The content of the page is irrelevant to this posting. I'm mostly interested in learning how to construct interactive interfaces using HTML5 and CSS3, and of course JavaScript. Writing a tutorial about coding is one thing, but presenting it as content while writing about it is another, entirely. It's the old, "You're soaking in it, Madge" scenario. This is how HTML, CSS and JavaScript should be taught, imho. See and feel it in action, and view the source code. It's how I learned, and how many have and continue to learn.

There are 10 kinds of people that understand computing. Those who do, and those who don't. If you're born on X-mas, a computer geek would say you were born on Hallow e'en. If out of the box is the only way a person can mount a site, or is interested in, then this is not a thread for that person. They are not web creators. The purpose of this thread is to create. We're here to kick some tires!

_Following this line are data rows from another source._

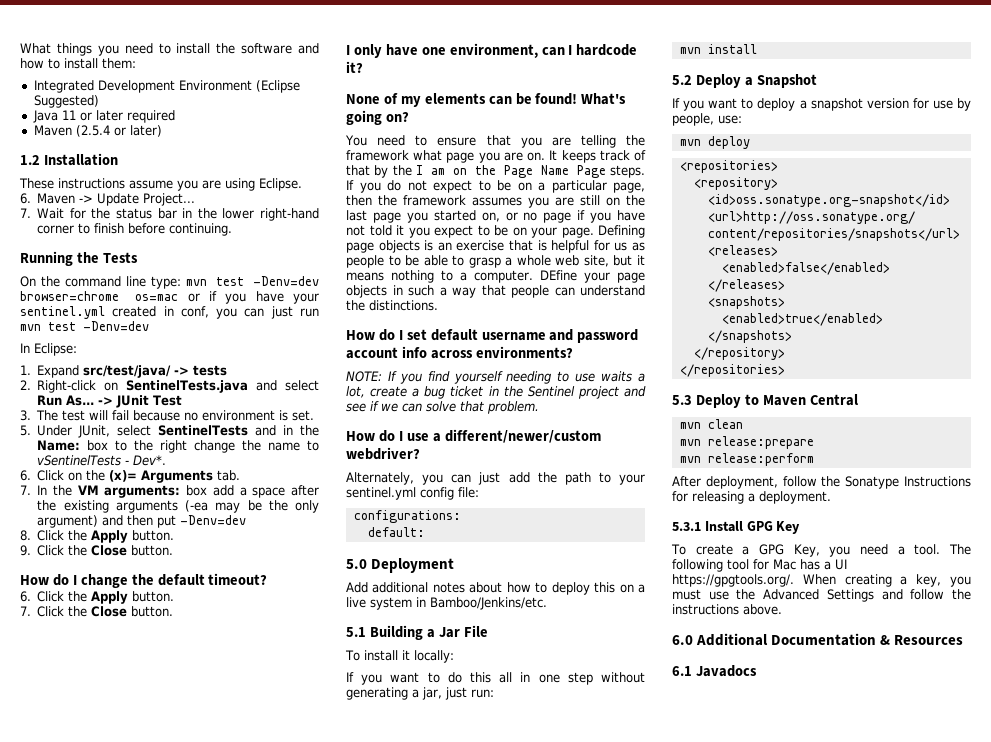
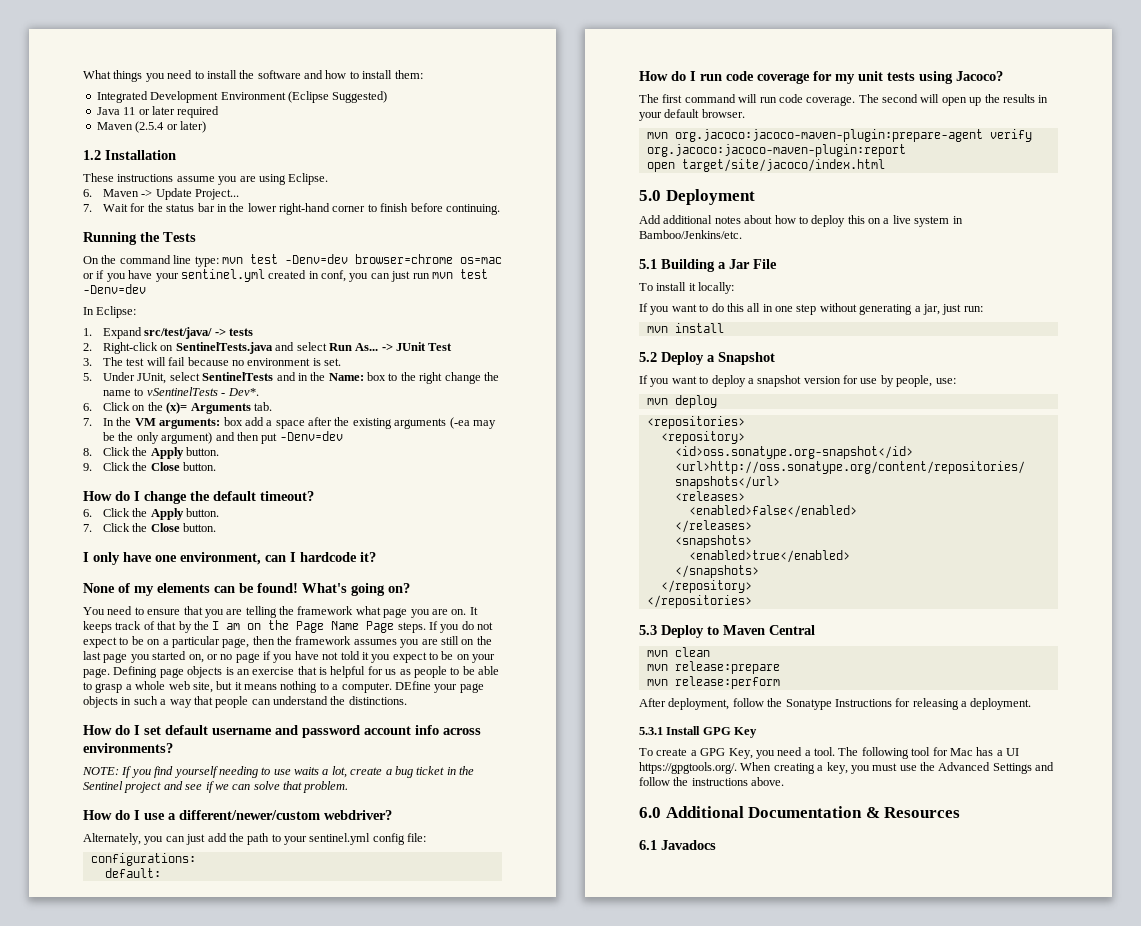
+ How do I run code coverage for my unit tests using Jacoco?
+ The first command will run code coverage. The second will open up the results in your default browser.
+ mvn org.jacoco:jacoco-maven-plugin:prepare-agent verify org.jacoco:jacoco-maven-plugin:report
+ open target/site/jacoco/index.html

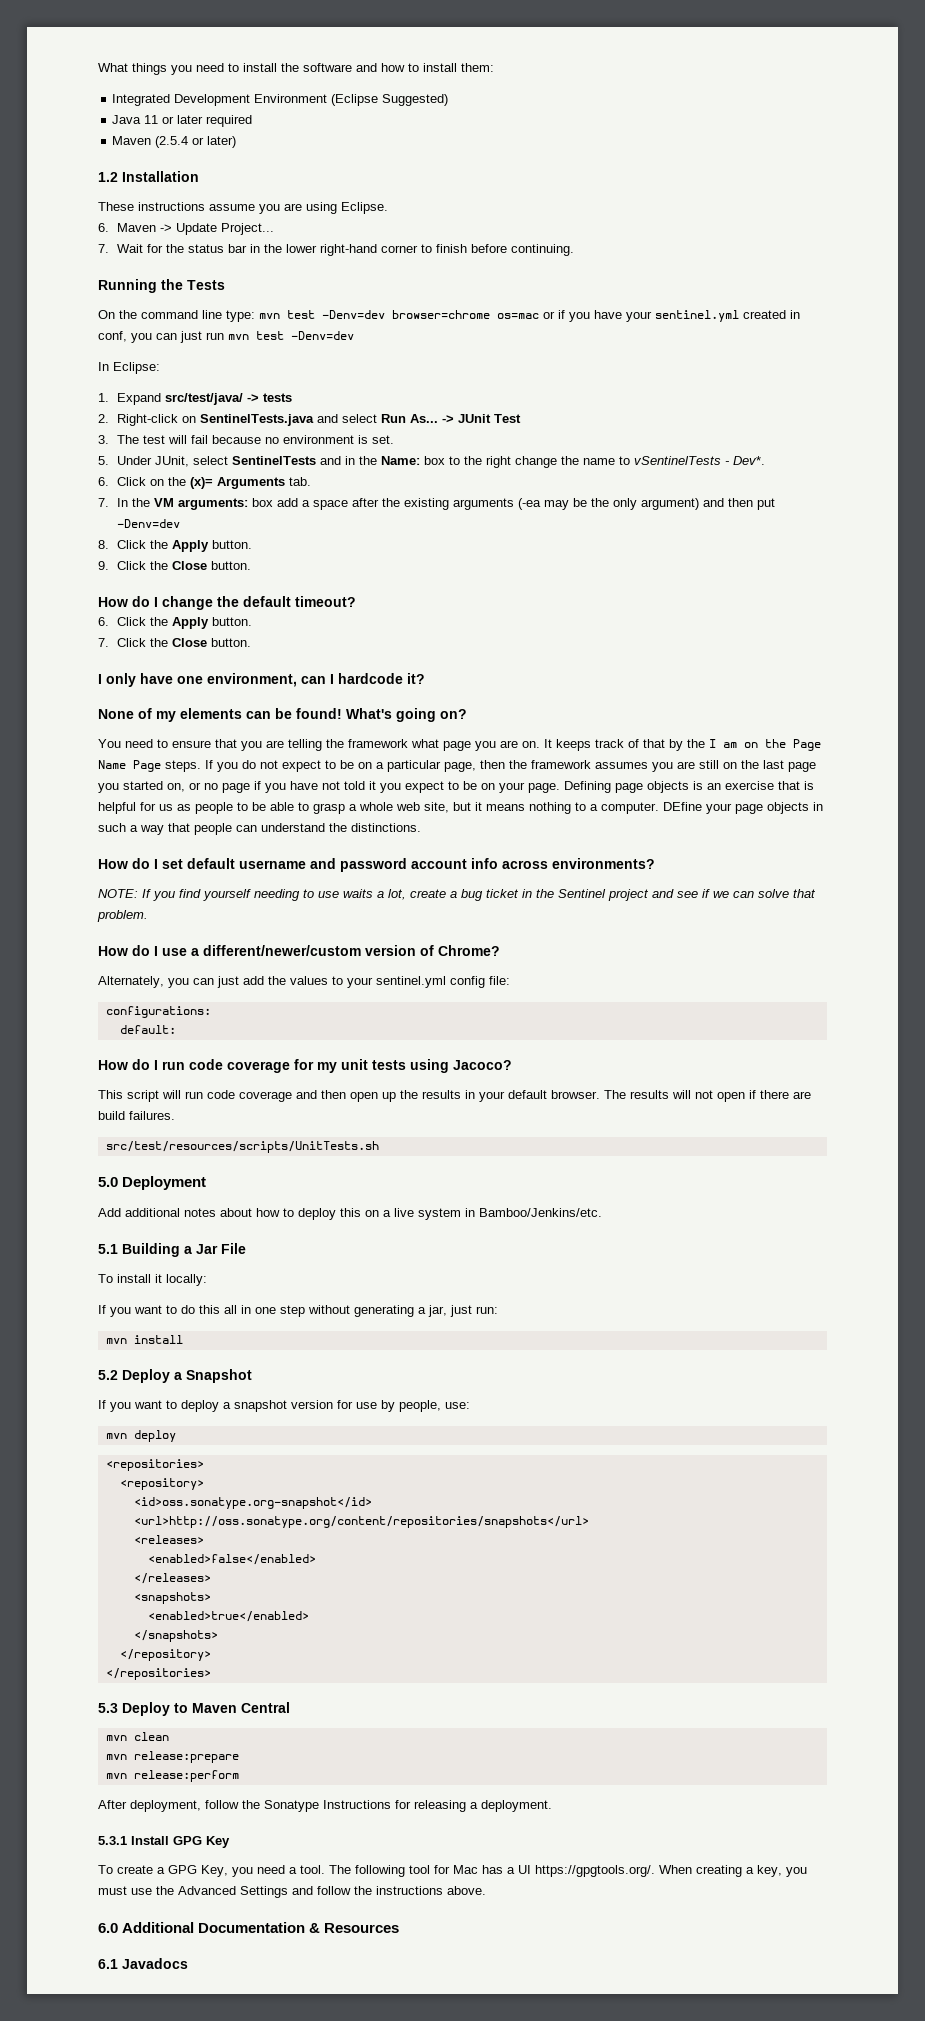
- How do I use a different/newer/custom webdriver?
+ How do I use a different/newer/custom version of Chrome?
- Alternately, you can just add the path to your sentinel.yml config file:
+ Alternately, you can just add the values to your sentinel.yml config file:
- The first command will run code coverage. The second will open up the results in your default browser.
- mvn org.jacoco:jacoco-maven-plugin:prepare-agent verify org.jacoco:jacoco-maven-plugin:report
- open target/site/jacoco/index.html
+ This script will run code coverage and then open up the results in your default browser. The results will not open if there are build failures.
+ src/test/resources/scripts/UnitTests.sh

There is probably a way to replace all the existing, outdated code with jQuery, which is really where I'd like to take this. Been hoping someone would pipe in with some suggestions...

AciveLite2k
09-12-2011, 12:44 PM
That's a neat effect! Thanks for the tutorial!

weegillis
09-12-2011, 01:11 PM
That's a neat effect! Thanks for the tutorial!

As stated, the tutorial is not the topic of this thread. The interface is.

weegillis
09-15-2011, 04:38 PM
Playing with the interface so much I neglected to test the ASN effect in Opera. Darn. Not so pleasant a result in version 11.51 Windows XP or Windows 7 in the form of strange behavior with the SPAN. First it appears lower in the background but zoomed about 1000%, then it slowly shrinks down in scale with a couple more steps to the finished overlay, each time flashing into and out of view until coming to rest. The overlay does not disappear on mouse out, and stays even while scrolling. It disappears on any click to the page, though. Immaterial to the real problem, I suspect.

It's not the first time I've seen strange behavior in Opera, but this is right off the scale (pun intended). Can anyone point to the idiosyncrasy in Opera's rendering of CSS3 that is causing this behavior?

Negative left indent is applied to the static state text node in the span. The span is shaped to match the image view port then transitioned to the new shape on mouse over. Position may have a role in this behavior as there is some juggling, but it doesn't seem to cause problems in other browsers on XP or Windows 7.